Exercise requirements.
Using the records below, output the stretch that opens with the line containing "subtotal: 1759.00 -> 1679.00" and closes with the line containing "total: 1853.11 -> 1821.46", exactly and including both lines, with nothing more.

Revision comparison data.
++++++++++

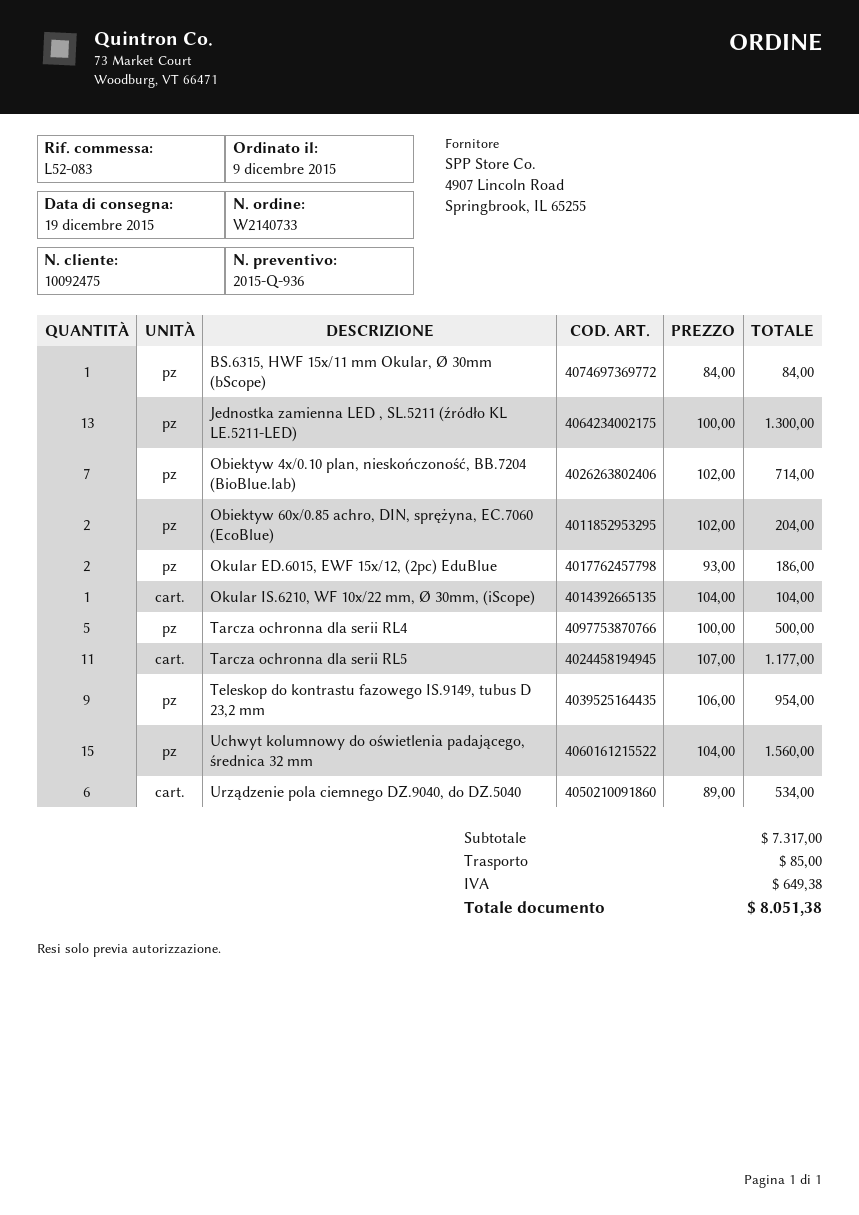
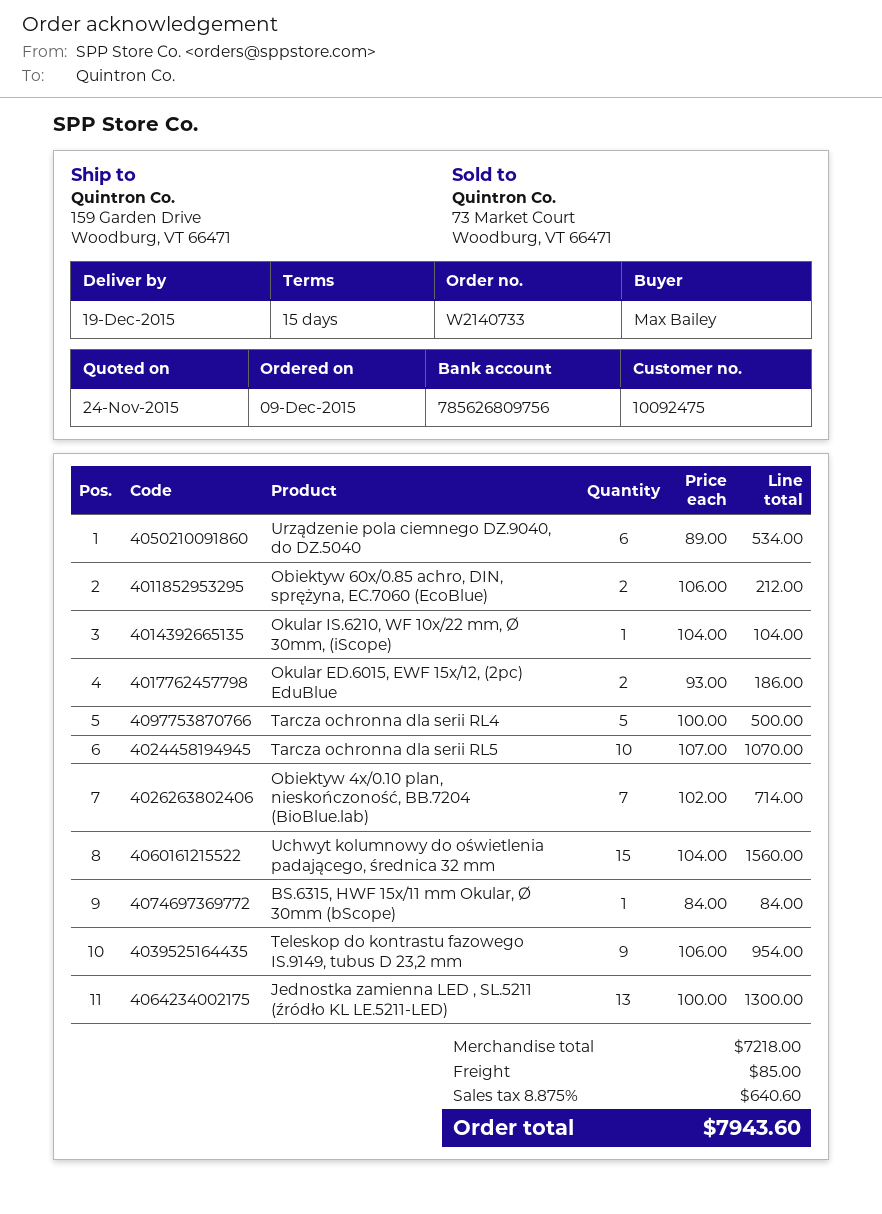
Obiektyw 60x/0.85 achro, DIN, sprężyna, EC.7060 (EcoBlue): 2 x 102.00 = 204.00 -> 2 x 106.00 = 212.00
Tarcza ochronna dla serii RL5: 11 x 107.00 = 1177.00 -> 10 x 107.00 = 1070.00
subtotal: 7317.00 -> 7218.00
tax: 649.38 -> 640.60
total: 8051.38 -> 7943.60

++++++++++

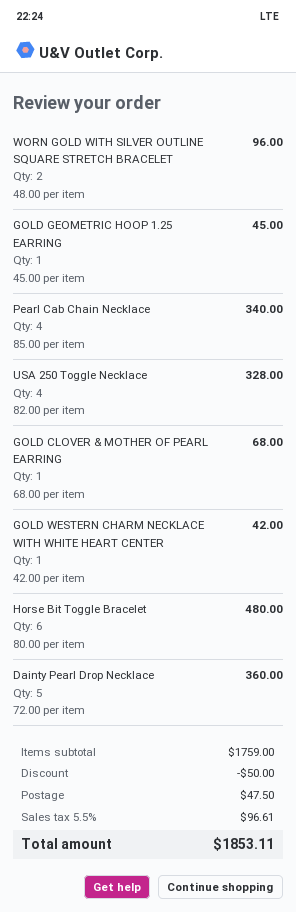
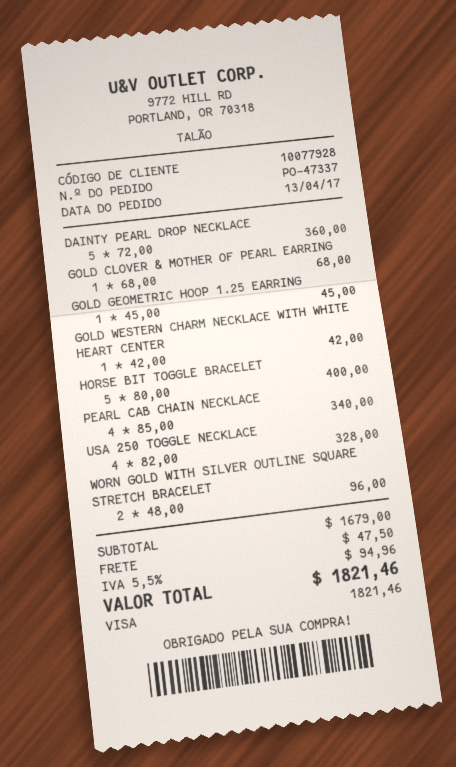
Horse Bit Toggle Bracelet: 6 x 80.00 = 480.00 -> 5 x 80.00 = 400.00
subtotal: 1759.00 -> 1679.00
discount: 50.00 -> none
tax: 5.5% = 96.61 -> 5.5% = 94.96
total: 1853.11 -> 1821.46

++++++++++

Task result.
subtotal: 1759.00 -> 1679.00
discount: 50.00 -> none
tax: 5.5% = 96.61 -> 5.5% = 94.96
total: 1853.11 -> 1821.46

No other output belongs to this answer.